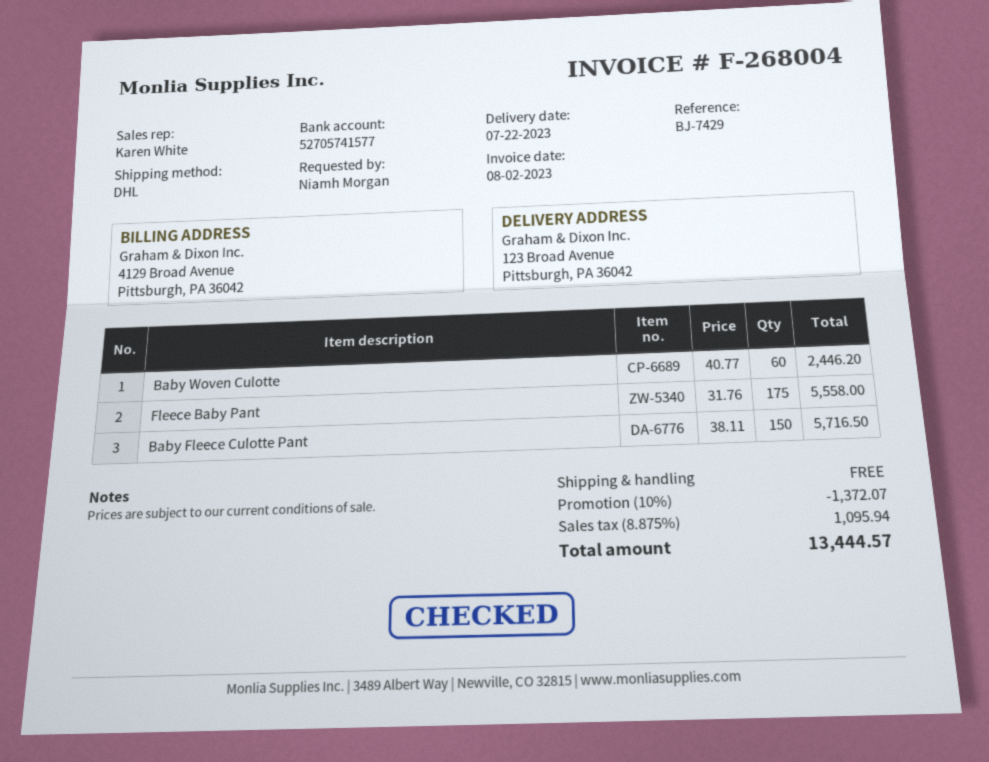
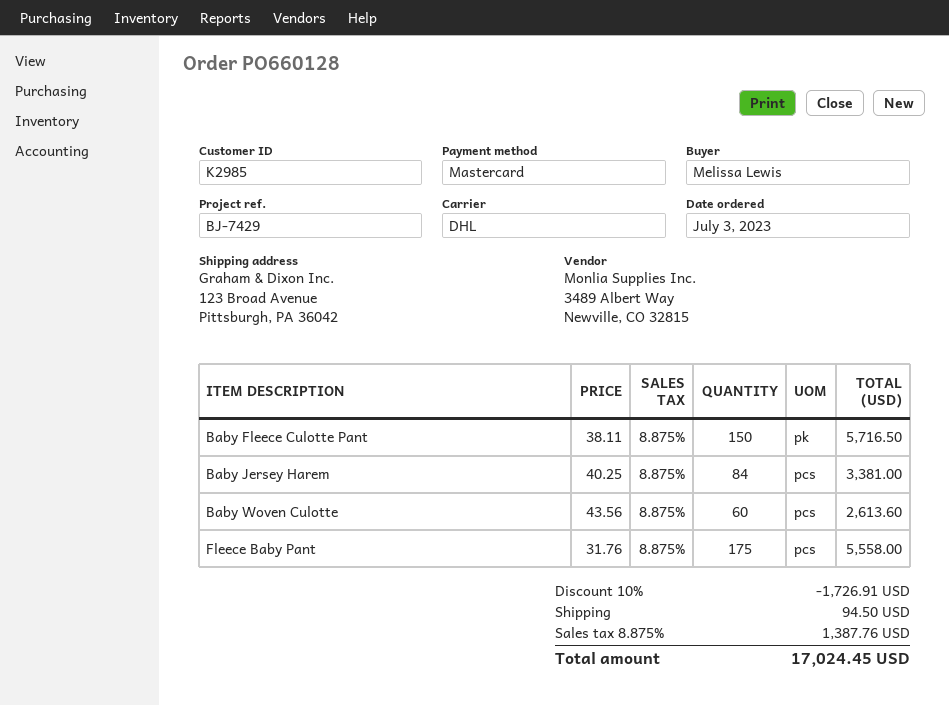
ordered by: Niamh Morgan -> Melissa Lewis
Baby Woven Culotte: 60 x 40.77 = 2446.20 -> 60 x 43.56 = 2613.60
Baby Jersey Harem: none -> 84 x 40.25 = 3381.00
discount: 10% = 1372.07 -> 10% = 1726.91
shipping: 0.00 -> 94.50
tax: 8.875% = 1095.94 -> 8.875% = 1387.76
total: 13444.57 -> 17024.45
+ + + + +
Through to the final line, copy the material above exactly and skip the images.

> _EXPECTED ANSWER_:
ordered by: Niamh Morgan -> Melissa Lewis
Baby Woven Culotte: 60 x 40.77 = 2446.20 -> 60 x 43.56 = 2613.60
Baby Jersey Harem: none -> 84 x 40.25 = 3381.00
discount: 10% = 1372.07 -> 10% = 1726.91
shipping: 0.00 -> 94.50
tax: 8.875% = 1095.94 -> 8.875% = 1387.76
total: 13444.57 -> 17024.45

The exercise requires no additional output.